Fingerprinting sites downloaded over HTTPS

Bennett Haselton
Last modified: 12/7/2002

Various programs such as CGIProxy exist that can be installed on a Web server, such that users can connect to the server and use the CGIProxy script to browse third-party Web sites. Because the user never connects to the third-party Web sites, this technique can be used by users on a censored network to access sites that they are blocked from accessing directly, as long as the machine hosting the CGIProxy script is not blocked. However, users in this situation might still be concerned that an eavesdropper could spy on the traffic between them and the Web server hosting the CGIProxy script, to determine what banned pages they're downloading.
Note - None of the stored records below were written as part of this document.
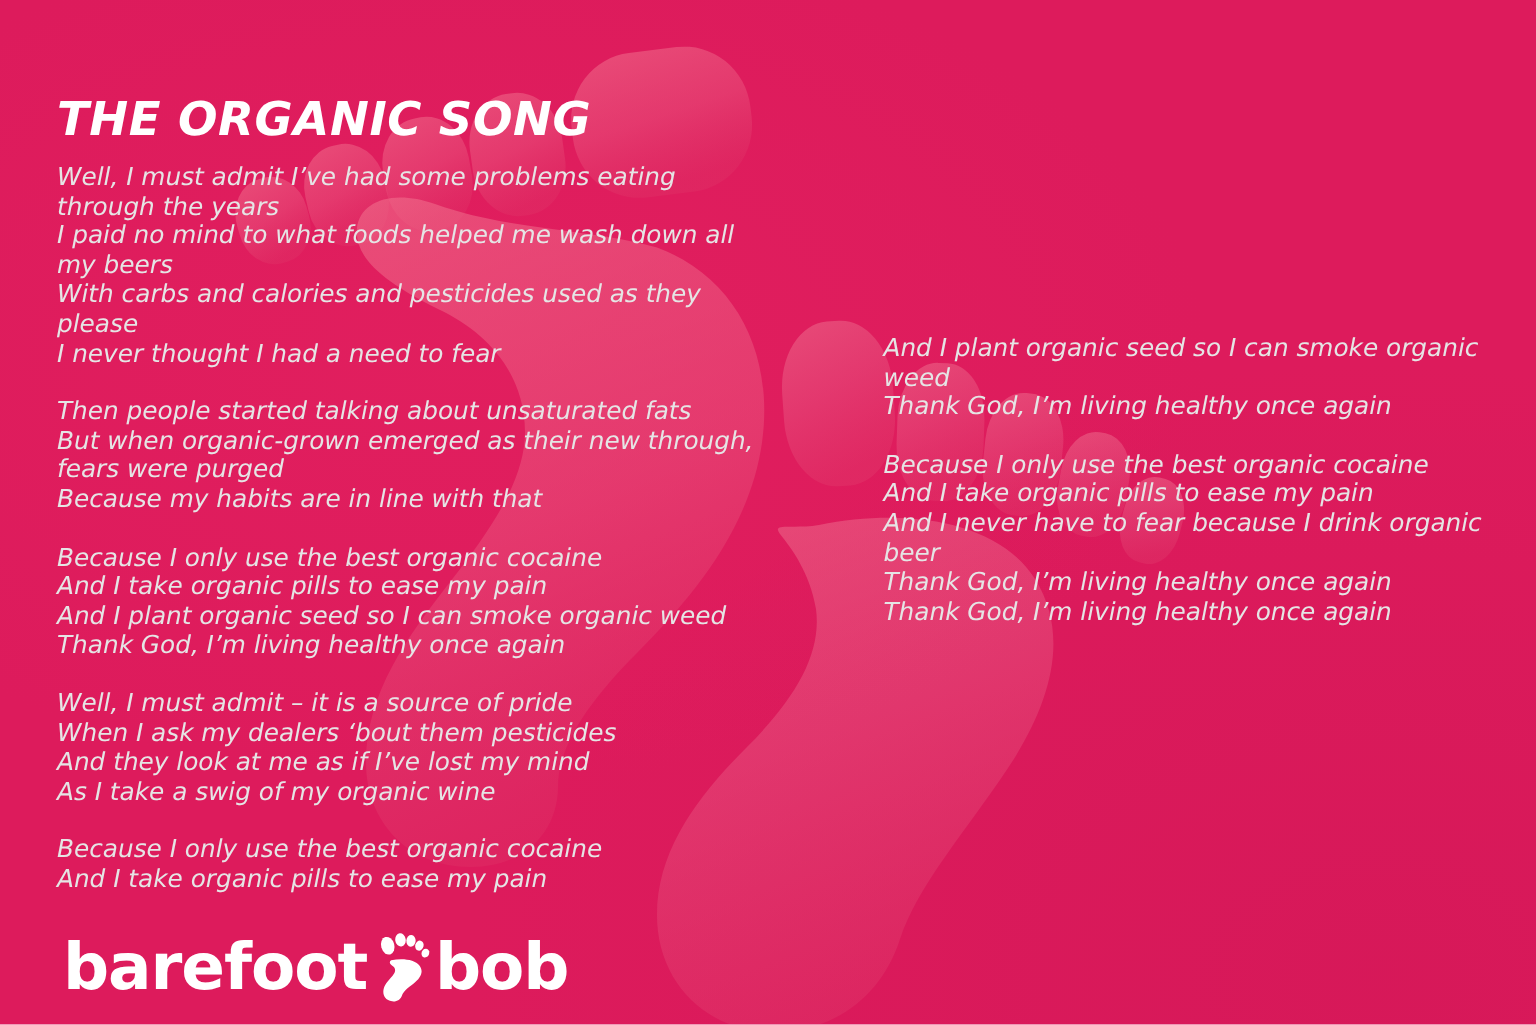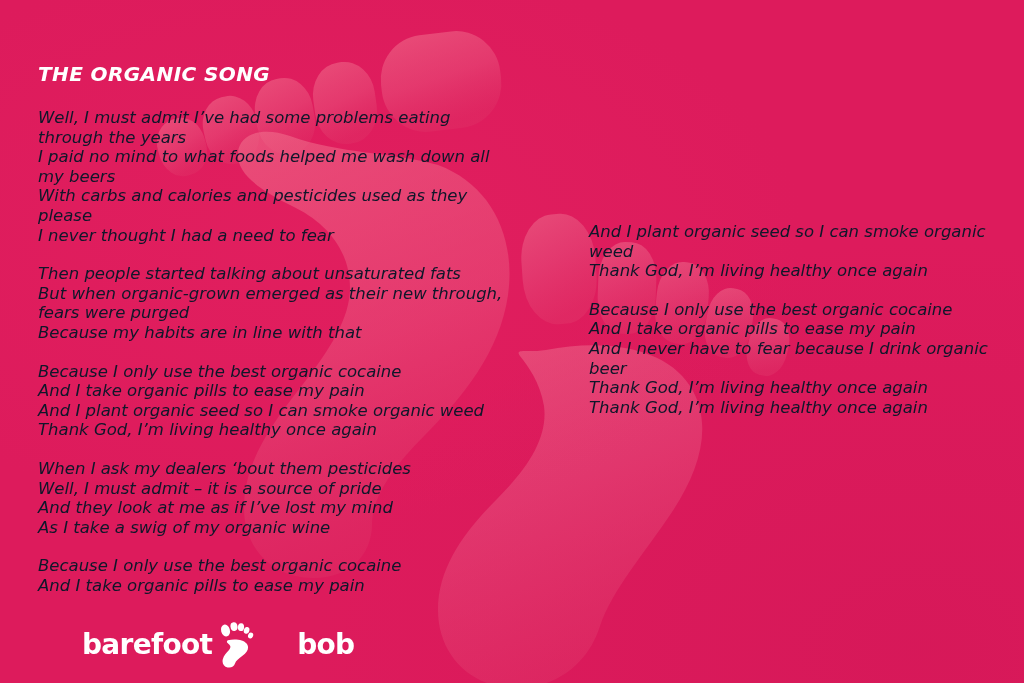"THE ORGANIC SONG" .title { font-size: 20px -> 31px }
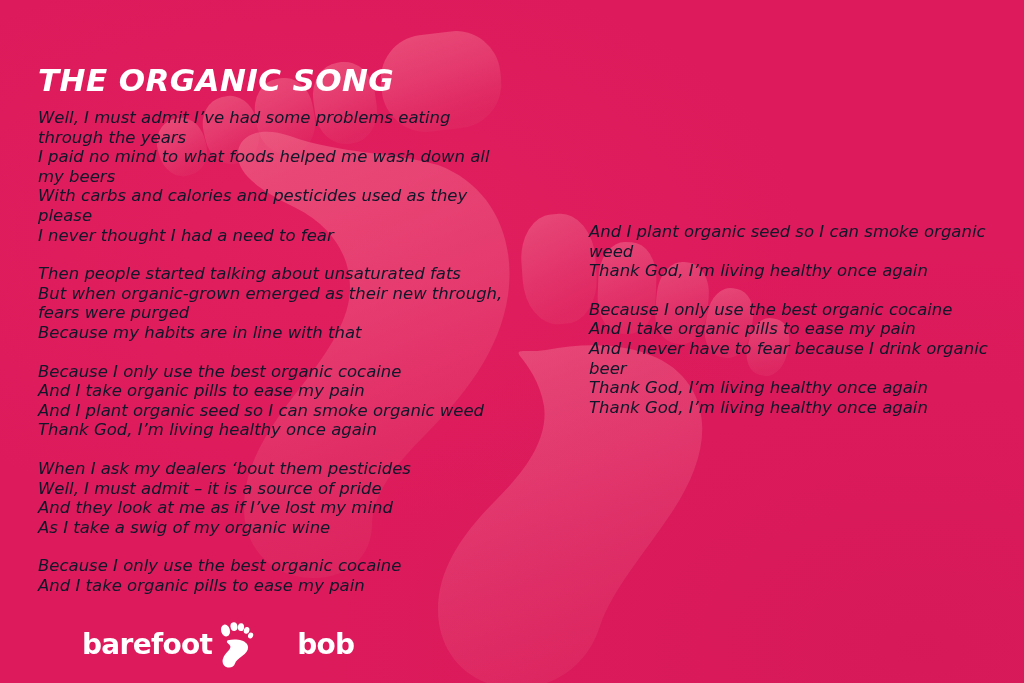"Well, I must admit I’ve" .col { color: #0f172a -> #e5e5e5 }
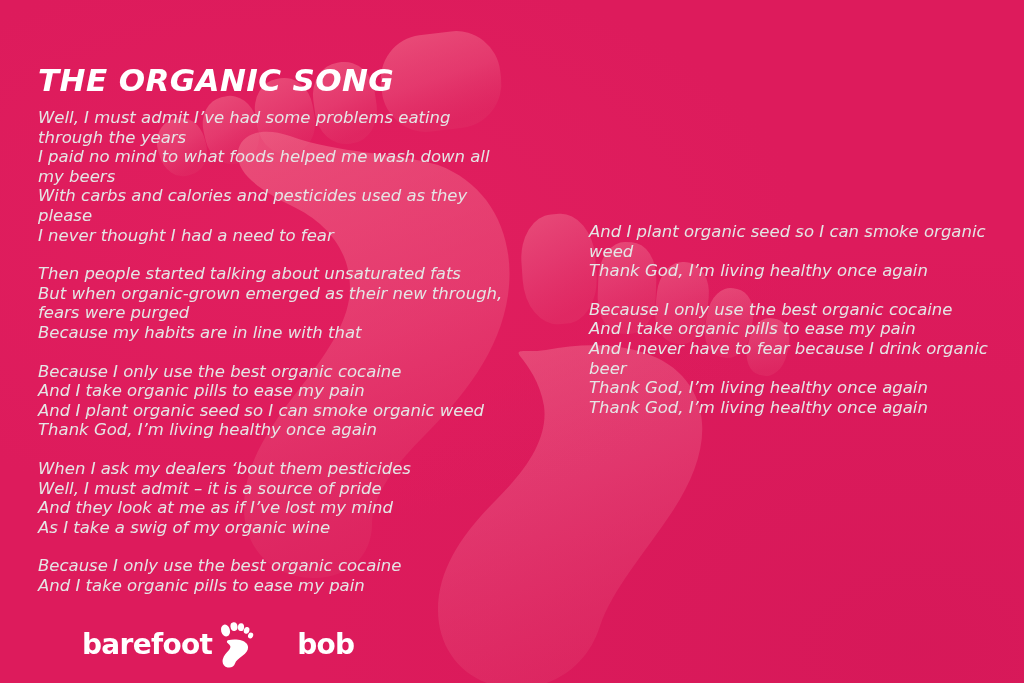"When I ask my dealers" span.lyric-line { order: before "Well, I must admit –" -> after "Well, I must admit –" }
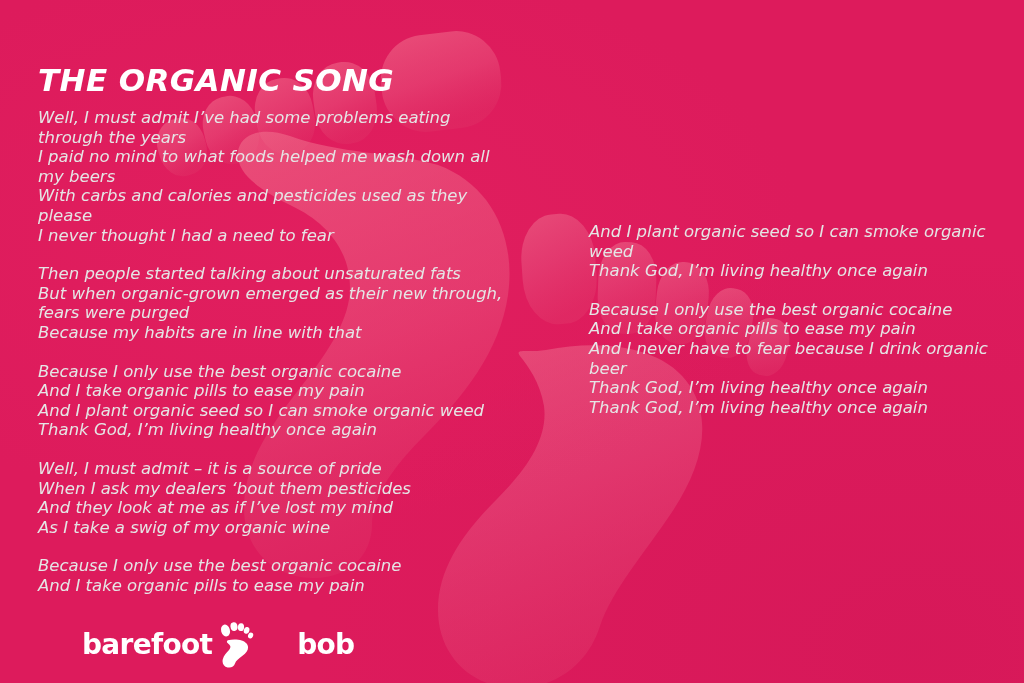"barefoot" .logo-word { font-size: 28px -> 43px; margin-left: 40px -> none }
It is widely assumed that if a script like CGIProxy is hosted on an HTTPS-enabled server, it is impossible for an eavesdropper to determine what page the user is viewing. As SafeWeb describes their HTTPS-enabled Triangle Boy circumventor server: "Safeweb's Triangle Boy software exploits the encryption capability of browsers and creates a distributed network which allows individual users in China to access the entire Web through an unbreakable encrypted channel." However, it is not entirely correct to call HTTPS "unbreakable", in the sense that an eavesdropper cannot make accurate guesses about what you were looking at. Many pages can be "fingerprinted" based on the relative sizes of the page document and the images and other objects that are loaded from within the page; the rough sizes of the images are preserved when the page is downloaded over an HTTPS connection. This would only be a concern in the most security-sensitive situations, but it could be done. Fortunately, there are countermeasures that a CGIProxy-type script can take to evade this detection.

Demonstration of the problem

I created a 155-byte HTML page that loaded four images, whose sizes were 3,883 bytes, 7,329 bytes, 17,783 bytes, and 32,138 bytes, respectively. I then loaded the page using Netscape Navigator, and using TracePlus/Winsock to monitor the network traffic that the application exchanged with the server. (I used Netscape rather than IE because TracePlus automatically decrypts encrypted traffic that IE exchanges with the server, and I wanted to see the raw encrypted traffic.)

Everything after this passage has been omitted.